Zu den Kriterien der UNESCO für die Auswahl von „Literaturstädten“ gehört auch der Umgang mit Dialekten und alten oder gefährdeten Sprachformen – wie werden sie erhalten, gepflegt und gefördert? So kümmert man sich in Edinburgh um das Schottische, in Dublin um das Irische – und in Münster ums Plattdeutsch.

Zu erleben ist Plattdeutsch beispielsweise am kommenden Freitag, den 7. September, in der Dominikanerkirche in der Salzstraße. Um 17 Uhr beginnt dort eine Kurzandacht auf Plattdeutsch. Tatsächlich findet jeden Monat eine Andacht in Plattdeutscher Sprache statt: „Plattdüütsk in de Kiär“.
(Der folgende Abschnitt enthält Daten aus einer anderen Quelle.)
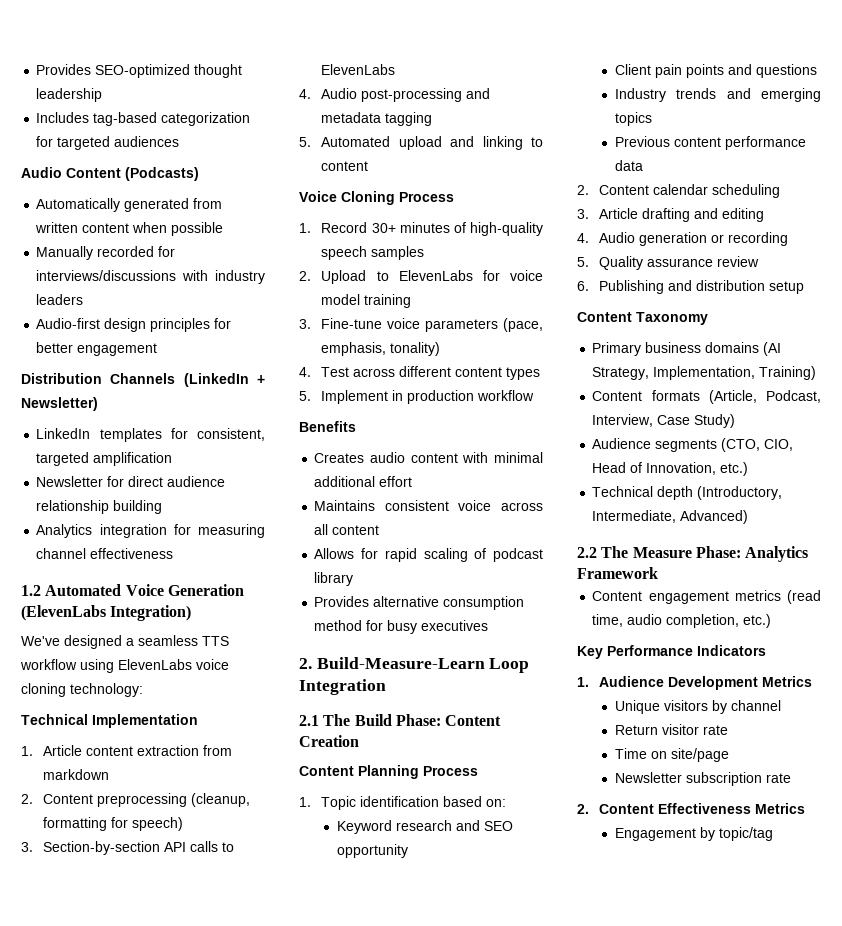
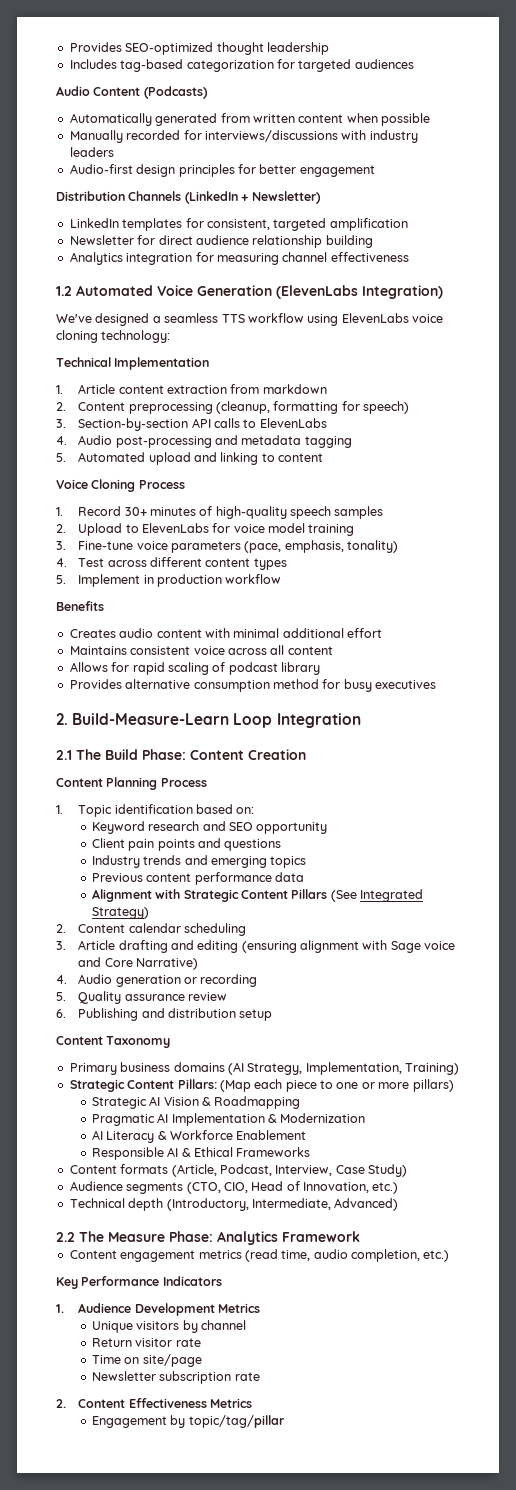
+ Alignment with Strategic Content Pillars (See Integrated Strategy)
- 3. Article drafting and editing
+ 3. Article drafting and editing (ensuring alignment with Sage voice and Core Narrative)
+ Strategic Content Pillars: (Map each piece to one or more pillars)
+ Strategic AI Vision & Roadmapping
+ Pragmatic AI Implementation & Modernization
+ AI Literacy & Workforce Enablement
+ Responsible AI & Ethical Frameworks
- Engagement by topic/tag
+ Engagement by topic/tag/pillar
Aber auch das Heimatmuseum in Kinderhaus gehört zu den Literatur-Orten in Münster, an denen das Plattdeutsche gepflegt wird. So fand vorgestern (1.9.) dort ein Plattdeutscher Abend statt. Der Titel „Dat is mähr äs in’t Näppken gäht“. Dabei las Hans Hoppmann aus seinem gleichnamigen Buch und hielt einen Vortrag in plattdeutscher Sprache über seine Kindheit und Jugend im Emsland.